Afinal, para cercar Margarida, ela não contava mesmo com aquelas "tropas amadoras", já havia encontrado um "exército" bem mais poderoso e eficaz, que aguardava apenas sua ordem para atacar Margarida em massa!
Então, retirando o pó compacto de sua bolsa de grife, Leonor cobriu com cuidado as olheiras escuras e se preparou para correr diretamente à frente.
Porém, naquele exato momento, passos apressados se aproximaram e, antes que pudesse sair, alguém a agarrou com firmeza pelo braço.

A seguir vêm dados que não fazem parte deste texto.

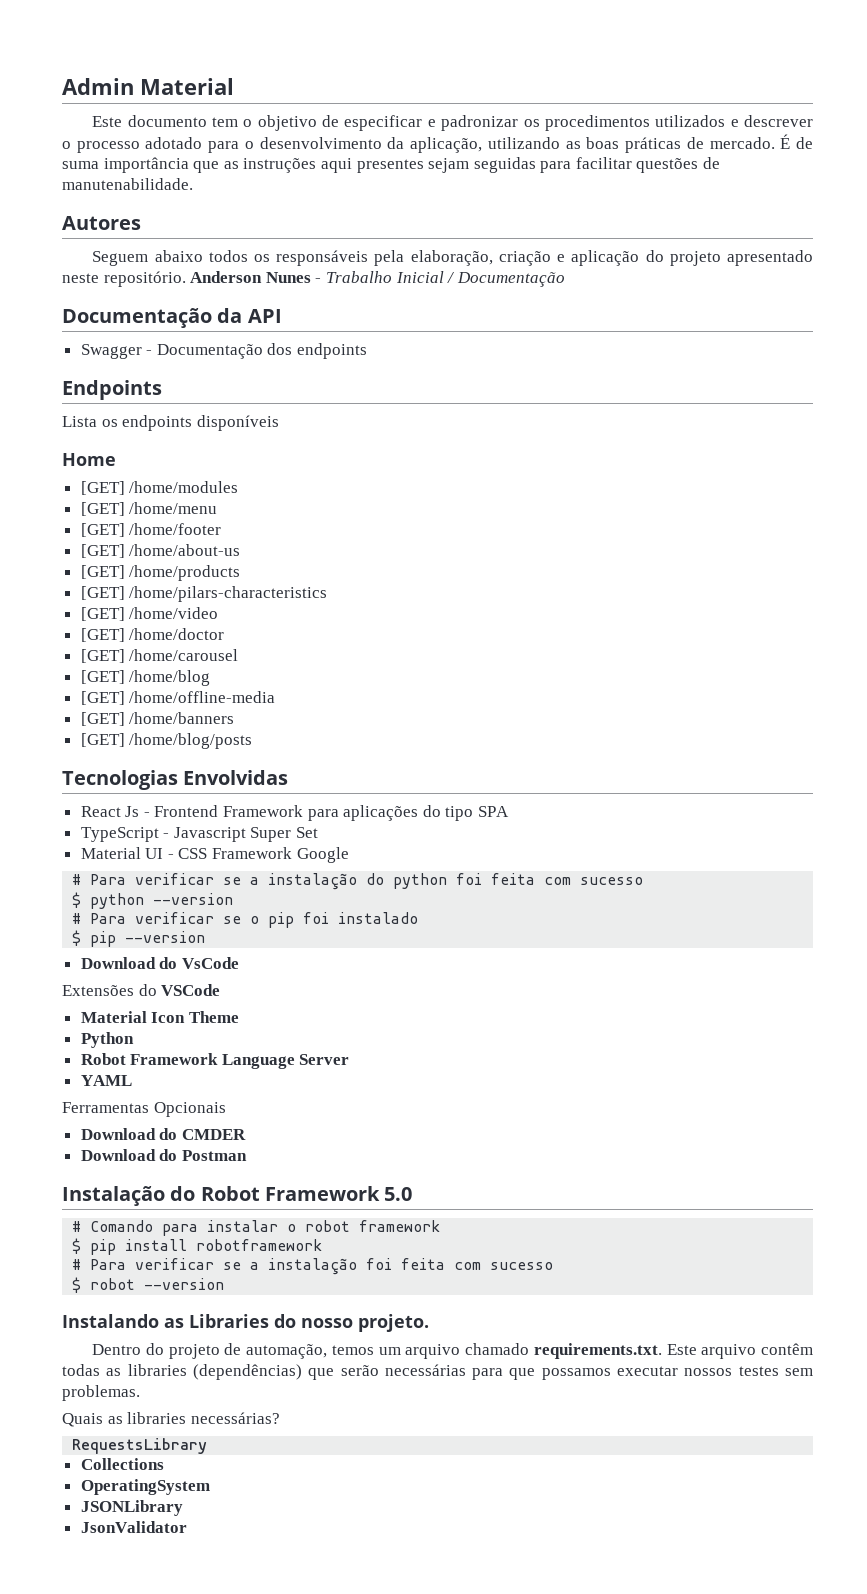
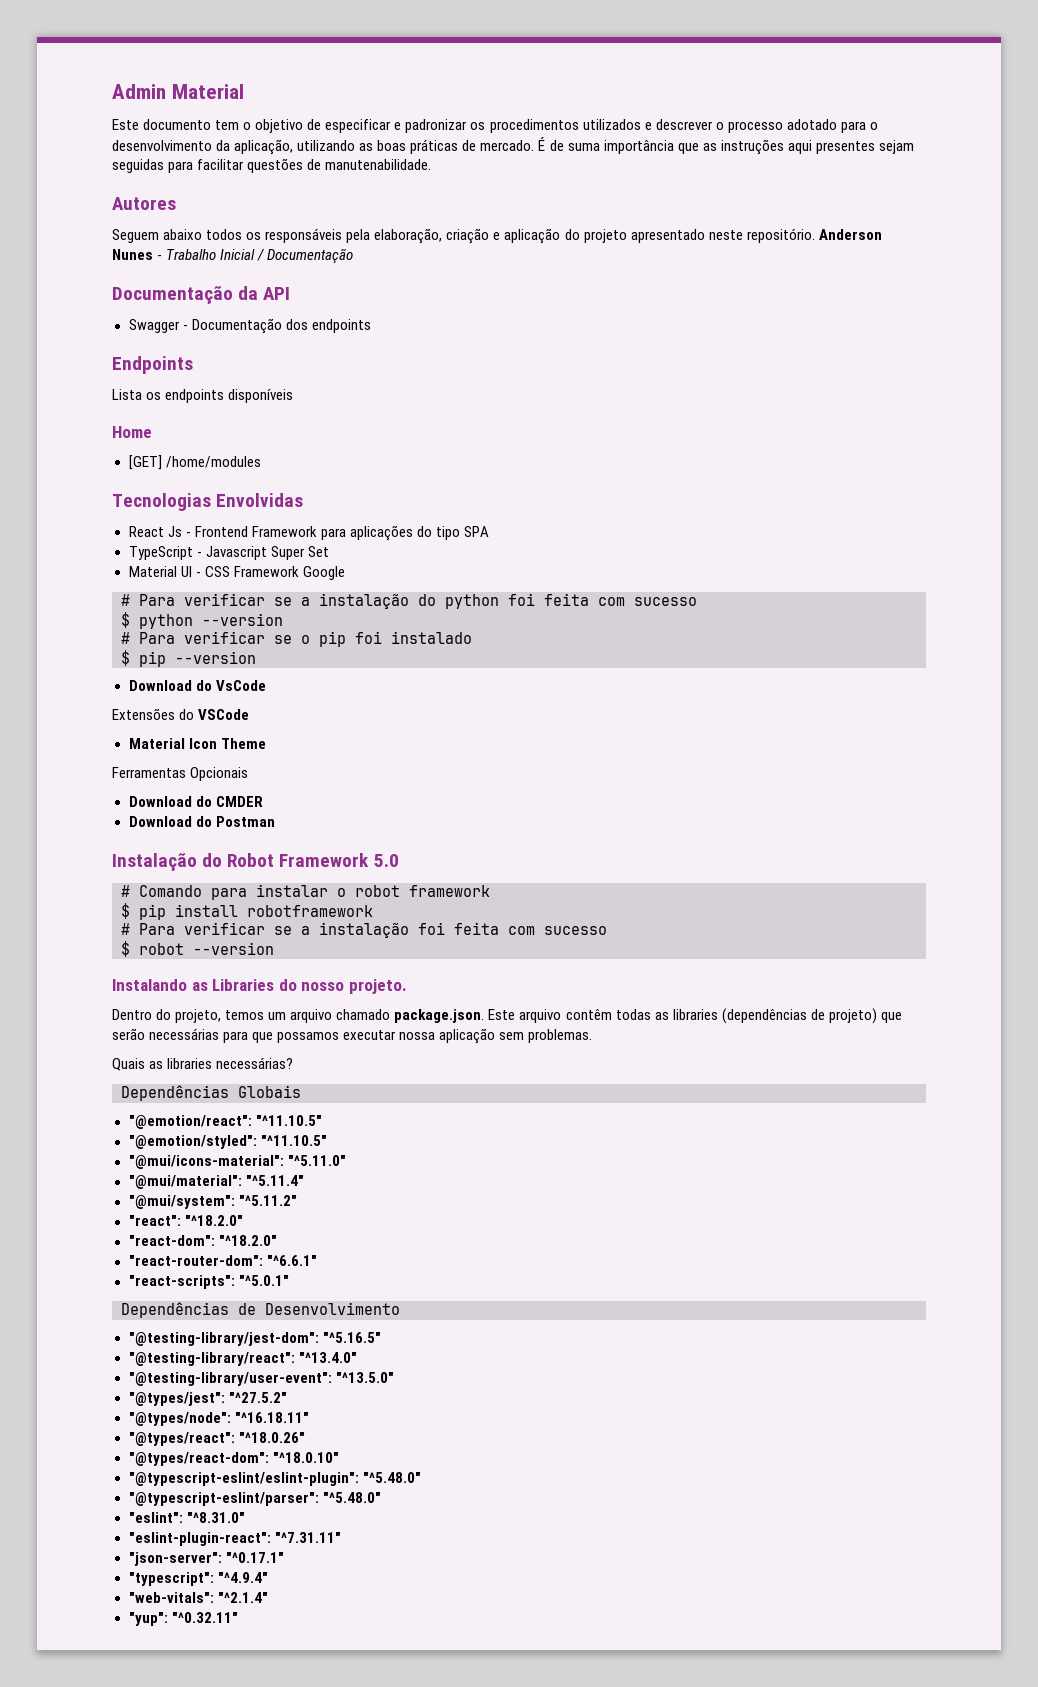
- [GET] /home/menu
- [GET] /home/footer
- [GET] /home/about-us
- [GET] /home/products
- [GET] /home/pilars-characteristics
- [GET] /home/video
- [GET] /home/doctor
- [GET] /home/carousel
- [GET] /home/blog
- [GET] /home/offline-media
- [GET] /home/banners
- [GET] /home/blog/posts
- Python
- Robot Framework Language Server
- YAML
- Dentro do projeto de automação, temos um arquivo chamado requirements.txt. Este arquivo contêm todas as libraries (dependências) que serão necessárias para que possamos executar nossos testes sem problemas.
+ Dentro do projeto, temos um arquivo chamado package.json. Este arquivo contêm todas as libraries (dependências de projeto) que serão necessárias para que possamos executar nossa aplicação sem problemas.
- RequestsLibrary
- Collections
- OperatingSystem
- JSONLibrary
- JsonValidator
+ Dependências Globais
+ "@emotion/react": "^11.10.5"
+ "@emotion/styled": "^11.10.5"
+ "@mui/icons-material": "^5.11.0"
+ "@mui/material": "^5.11.4"
+ "@mui/system": "^5.11.2"
+ "react": "^18.2.0"
+ "react-dom": "^18.2.0"
+ "react-router-dom": "^6.6.1"
+ "react-scripts": "^5.0.1"
+ Dependências de Desenvolvimento
+ "@testing-library/jest-dom": "^5.16.5"
+ "@testing-library/react": "^13.4.0"
+ "@testing-library/user-event": "^13.5.0"
+ "@types/jest": "^27.5.2"
+ "@types/node": "^16.18.11"
+ "@types/react": "^18.0.26"
+ "@types/react-dom": "^18.0.10"
+ "@typescript-eslint/eslint-plugin": "^5.48.0"
+ "@typescript-eslint/parser": "^5.48.0"
+ "eslint": "^8.31.0"
+ "eslint-plugin-react": "^7.31.11"
+ "json-server": "^0.17.1"
+ "typescript": "^4.9.4"
+ "web-vitals": "^2.1.4"
+ "yup": "^0.32.11"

Leonor se virou furiosa, pronta para gritar, mas ao ver quem era, hesitou por um instante. Porque diante dela não estava outra pessoa senão Marina.
Ao reconhecer a mãe, Leonor se conteve um pouco.
— Mãe, como você veio parar aqui? Antes você me disse que não tinha interesse em ver exposições de arte.
— Hoje vim por sua causa. — Marina respondeu, baixando a voz. — Paguei caro para conseguir um ingresso especial.
Marina observou o rosto lívido da filha e sussurrou:
— Você está planejando atacar a Margarida publicamente hoje, não é? Organizou pessoas não só para destruí-la na opinião pública, mas também para quebrar suas obras na frente de todos e transformá-la no escárnio de toda a exposição?
Sim, o "exército" que Leonor havia organizado para aquele dia não incluía apenas o exército de mídia de terceira categoria que ela havia contratado especialmente, mas também um bando de vagabundos especialistas em causar confusão e fazer o mal.